Alhamdulillah Februari kemarin saya sudah seminar proposal. Rasa lega turut muncul kala itu. Di samping itu, tidak banyak teman kelas saya belum seminar proposal. Bangga rasanya menjadi mahasiswa akhir. Namun, itu perasaan saya yang dulu. Sekarang jauh berbeda dengan yang kurasakan waktu itu.

Revisi proposal belum selesai. Kala itu saya rasa kalau itu masih jauh waktunya. Apakah selang waktu itu saya segera merevisinya? Tentu tidak semudah itu, fer... eee... oke oke, tidak perlu bagian itu. Banyak tantangan yang saya hadapi pasca sempro (seminar proposal). Malas, dan segala antek-anteknya mulai menyerang satu per satu.

Semester sembilan oh semester sembilan. Ternyata benar, waktu itu seperti roda yang berputar, bukan kaca jendela mobil pete-pete (angkot) yang perlu pakai kekuatan tujuh bola mikasa supaya jendelanya bisa terbuka. Bidikmisiku resmi dicabut sebab sudah lewat masanya. Namun, Alhamdulillah, masih ada uang cadangan dari sisa beasiswa yang cukup membayar UKT semester 9. Bagusnya, saya jadi tau cara bayar UKT. Jeleknya, sudah membayar.

Satu per satu teman-teman sudah mengubah status KTP-nya. Undangan silih datang bergiliran waktu demi waktu. Kalimat “Kami mengundang teman-teman untuk hadir di pernikahan kami bla bla bla” membuat saya kadang berpikir, akankah saya membuat kalimat yang demikian juga? Tapi di sisi lain saya juga berpikir, kapan selesai skripsiku?
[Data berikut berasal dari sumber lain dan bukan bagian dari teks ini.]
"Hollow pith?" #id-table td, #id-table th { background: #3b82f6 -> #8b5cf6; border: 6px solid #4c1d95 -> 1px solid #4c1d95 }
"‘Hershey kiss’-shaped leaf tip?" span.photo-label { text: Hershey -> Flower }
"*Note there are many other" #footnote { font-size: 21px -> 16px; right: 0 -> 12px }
Astaghfirullah, Bab IV belum selesai. Isi belum ada—yaa tapi judul babnya sudah ada. Fix. Sekarang apa? Haruskah saya menunggu keajaiban datang dari langit sambil bercakap dengan kerang ajaib? Tentu jawabannya “tidak” kalau seperti itu. Mana finansial sudah mulai sekarat. Dompet mulai pokarak (robek).

Fix, malas adalah musuh terbesar saya. Besarnya kayak ukuran file ISO Windows 10 kalau diinstal di laptop kentang. Melawan rasa malas seperti melawan bos terakhir dalam game Mario Bros. Terkadang tangan rasanya gatal kalau tidak memegang HP, membuka medsos, scrolling-scrolling status, dan nonton video-video yang hanya akan menambah Adsense mereka.

Oke cukup, sekarang orang tua sudah memindai anak tetangganya yang akan wisuda. Ternyata begini rasanya ditanyai pertanyaan “horor”. Kapan seminar hasil? Kapan ujian tutup? Kapan nikah? (eee yang terakhir kayaknya belum). Intinya kalau sudah dalam situasi seperti ini, waktunya untuk tutup telinga dan jadi bajak laut. Tidak tidak, maksud saya saatnya untuk mengingat visi misi saya waktu belum menjadi mahasiswa. Lulus tepat waktu atau kurang dari 4 tahun dan kerja. Tapi tunggu dulu, kayaknya visi yang pertama sudah mustahil. Sisa yang satunya lagi. Saya harus mandiri sejak sekarang dan buat orang tua bangga, yaa walaupun angka sembilan itu terasa mencekik leher.

Oh iya, selamat kepada 3 teman seangkatan di program studi saya yang sudah duluan lulus. Maaf kalau saya belum bisa gabung di antara kalian karena skripsi masih memanggil untuk bersua dengannya. Insya Allah dalam waktu dekat ini saya juga akan memakai topi persegi lima bertali itu sambil “mencekik” skripsi yang selama ini membuat jari-jari ini senam.

Oke, saya butuh solusi. Saya sangat butuh masukan dan dukungan kalian. Saya juga makhluk sosial, bukan makhluk yang mampu membelah diri agar ada yang menemani kesendirian.

Di akhir paragraf ini saya ingin berpesan, jangan buang-buang waktu. Baik di tempatnya maupun bukan di tempatnya. Jangan seperti batu yang menunggu dirinya habis terkikis air atau udara. Jadilah manusia yang berguna bagi orang lain dan jangan sekali-kali jadi beban. Tetap semangat. Jangan pernah musuhan dengan skripsi, karena sesungguhnya dia adalah penentu keberhasilan kuliah kamu selama 4 tahun sebelumnya.